À partir de leur premières apparitions au verso des portrait ou dans les représentations du Calvaire et de Saint Jérôme, les crânes se lient petit à petit à d'autres objets porteurs de sens et s'organisent en images autonomes puisant leur force symbolique et leur signification dans les sources scripturales et littéraires de la grande tradition de la vanité: Ecclésiaste, Livre de Job, mais aussi une multitude de philosophes et hommes de lettres que depuis l'antiquité classique à la Renaissance n'ont jamais cessé de s'exprimer sur le sujet. 
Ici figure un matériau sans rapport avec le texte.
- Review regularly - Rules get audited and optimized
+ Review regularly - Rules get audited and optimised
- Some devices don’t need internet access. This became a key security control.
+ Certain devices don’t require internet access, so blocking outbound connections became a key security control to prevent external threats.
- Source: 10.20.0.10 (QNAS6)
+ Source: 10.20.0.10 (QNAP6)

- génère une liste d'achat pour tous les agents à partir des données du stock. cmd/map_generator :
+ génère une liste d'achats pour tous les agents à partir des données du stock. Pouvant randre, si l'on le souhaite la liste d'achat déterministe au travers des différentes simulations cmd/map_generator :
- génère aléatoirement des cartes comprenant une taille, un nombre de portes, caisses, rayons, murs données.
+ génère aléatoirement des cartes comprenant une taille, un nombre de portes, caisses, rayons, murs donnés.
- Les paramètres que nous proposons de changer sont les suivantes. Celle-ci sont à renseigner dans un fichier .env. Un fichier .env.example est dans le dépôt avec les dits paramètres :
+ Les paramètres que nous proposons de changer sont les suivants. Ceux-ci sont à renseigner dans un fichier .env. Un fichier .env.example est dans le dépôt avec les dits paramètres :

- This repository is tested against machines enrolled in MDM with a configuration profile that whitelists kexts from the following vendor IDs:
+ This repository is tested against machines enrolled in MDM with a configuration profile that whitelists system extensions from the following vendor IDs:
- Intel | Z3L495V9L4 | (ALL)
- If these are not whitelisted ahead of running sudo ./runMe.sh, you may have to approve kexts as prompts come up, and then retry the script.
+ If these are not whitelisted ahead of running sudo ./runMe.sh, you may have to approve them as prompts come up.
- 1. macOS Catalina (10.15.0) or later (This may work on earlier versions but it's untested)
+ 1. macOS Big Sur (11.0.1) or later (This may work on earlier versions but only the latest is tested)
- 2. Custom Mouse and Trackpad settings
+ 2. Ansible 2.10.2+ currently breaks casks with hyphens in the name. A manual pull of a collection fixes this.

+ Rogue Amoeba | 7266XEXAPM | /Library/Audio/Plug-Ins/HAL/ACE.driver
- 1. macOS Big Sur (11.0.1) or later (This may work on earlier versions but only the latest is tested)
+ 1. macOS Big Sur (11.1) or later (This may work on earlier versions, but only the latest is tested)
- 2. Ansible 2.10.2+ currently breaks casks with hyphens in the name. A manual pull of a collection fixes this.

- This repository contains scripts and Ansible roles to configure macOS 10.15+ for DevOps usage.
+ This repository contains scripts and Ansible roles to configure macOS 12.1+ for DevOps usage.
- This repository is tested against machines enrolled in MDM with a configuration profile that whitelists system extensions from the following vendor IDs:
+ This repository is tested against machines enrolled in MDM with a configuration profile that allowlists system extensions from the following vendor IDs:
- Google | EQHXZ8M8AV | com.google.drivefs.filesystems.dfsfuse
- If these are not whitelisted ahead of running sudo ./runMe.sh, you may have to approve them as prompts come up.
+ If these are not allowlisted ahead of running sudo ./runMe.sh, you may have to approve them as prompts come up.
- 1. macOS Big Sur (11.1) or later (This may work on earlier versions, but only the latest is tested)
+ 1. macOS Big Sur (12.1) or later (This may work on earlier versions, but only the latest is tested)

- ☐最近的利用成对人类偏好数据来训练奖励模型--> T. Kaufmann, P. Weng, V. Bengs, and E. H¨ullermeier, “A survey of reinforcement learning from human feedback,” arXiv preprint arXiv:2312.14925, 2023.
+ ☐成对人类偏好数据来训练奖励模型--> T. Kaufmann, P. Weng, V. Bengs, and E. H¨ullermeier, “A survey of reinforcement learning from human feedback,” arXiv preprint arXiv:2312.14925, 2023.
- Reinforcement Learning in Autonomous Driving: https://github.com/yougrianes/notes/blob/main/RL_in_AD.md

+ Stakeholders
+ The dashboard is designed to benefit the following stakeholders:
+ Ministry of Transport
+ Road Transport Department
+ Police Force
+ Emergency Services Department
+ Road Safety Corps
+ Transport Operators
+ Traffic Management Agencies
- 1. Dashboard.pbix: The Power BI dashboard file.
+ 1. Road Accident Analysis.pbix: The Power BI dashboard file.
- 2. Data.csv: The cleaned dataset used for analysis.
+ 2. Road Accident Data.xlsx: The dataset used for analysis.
À l'intérieur du genre naissant de la nature morte, un nouveau sous-genre est né: la vanité. Ce thème générale se décline sur deux grandes lignes, la vanitas proprement dite qui rappelle le caractère éphémère des biens et des plaisirs; et le memento mori qui pose plus l'accent sur la mémoire et donc la conscience que tout un chacun devrait avoir de sa propre mortalité. 

 

QUELQUES GRANDS MAÎTRES

Le XVIIème siècle n'est pas appelé le Siècle d'Or par hasard, les Maîtres abondent et leur travail est très souvent d'une qualité exquise, en partie à cause de la formation qui est encore très sérieuse et valable à cette époque, en partie à cause du marché qui est très exigeant. Nous nous limiterons ici à fournir quelques exemples de peintres de fleurs et de vanités qui ont été une source d'inspiration. 

 

1. Nicolas van Verendael (Anvers 19 février 1640 - 11 août 1691)

Il est le fils du peintre Guillaume van Verendael qui lui a transmis les premiers éléments de la peinture.

Il a, par la suite, peint surtout des fleurs, si l'on excepte quelque scène de singeries, en développant son propre style personnel qui est caractérisé par une perspicuité optique qui est au même temps pleine de poésie dans le rendu de la délicatesse et du jeu de la lumière sur les pétales.  Un peintre exceptionnel que je considère mon Maître spirituel. 

 

2. Jan Davidsz de Heem (Utrecht 1606-Anvers 1684)

Ses premières œuvres sont dans le style de Balthasar van der Ast (1593/94-1657), son maître. Par la suite De Heem mettra au point un naturalisme très raffiné, au même temps poussé dans les détails et plein de verve, avec de très belles compositions dans des genres variés: fleurs, vanités, petits banquets et tables d'apparat. L'un des meilleurs peintre du siècle avec une  production impressionnante et une qualité qui se maintient constante tout le long de son oeuvre.  

 

3. David Bailly (Leyde 1584-1657)

Ce peintre a été très actif comme portraitiste et a joué un rôle essentiel dans le développement de la peinture de vanité, en formant à ce genre deux autres peintres, ses neveux et élèves Harmen et Pieter Steenwijck. Bailly a développé un style d'une grande élégance en réalisant des compositions parfois complexes comme son autoportrait à deux âges différents avec objets de vanité. 

 

4. Hendrick Andriessen (Anvers 1607-Anvers ou Zélande 1655)

Ce peintre s'est spécialisé dans les vanités en peignant des pièces parmi les plus belles du siècle. On pense qu'il souffrait d'une malformation congénitale car dans certains documents est mentionné comme "limping Henry", Henry le boiteux. Sa qualité est exceptionnelle aussi bien dans les petites composition que dans les vanités monumentales.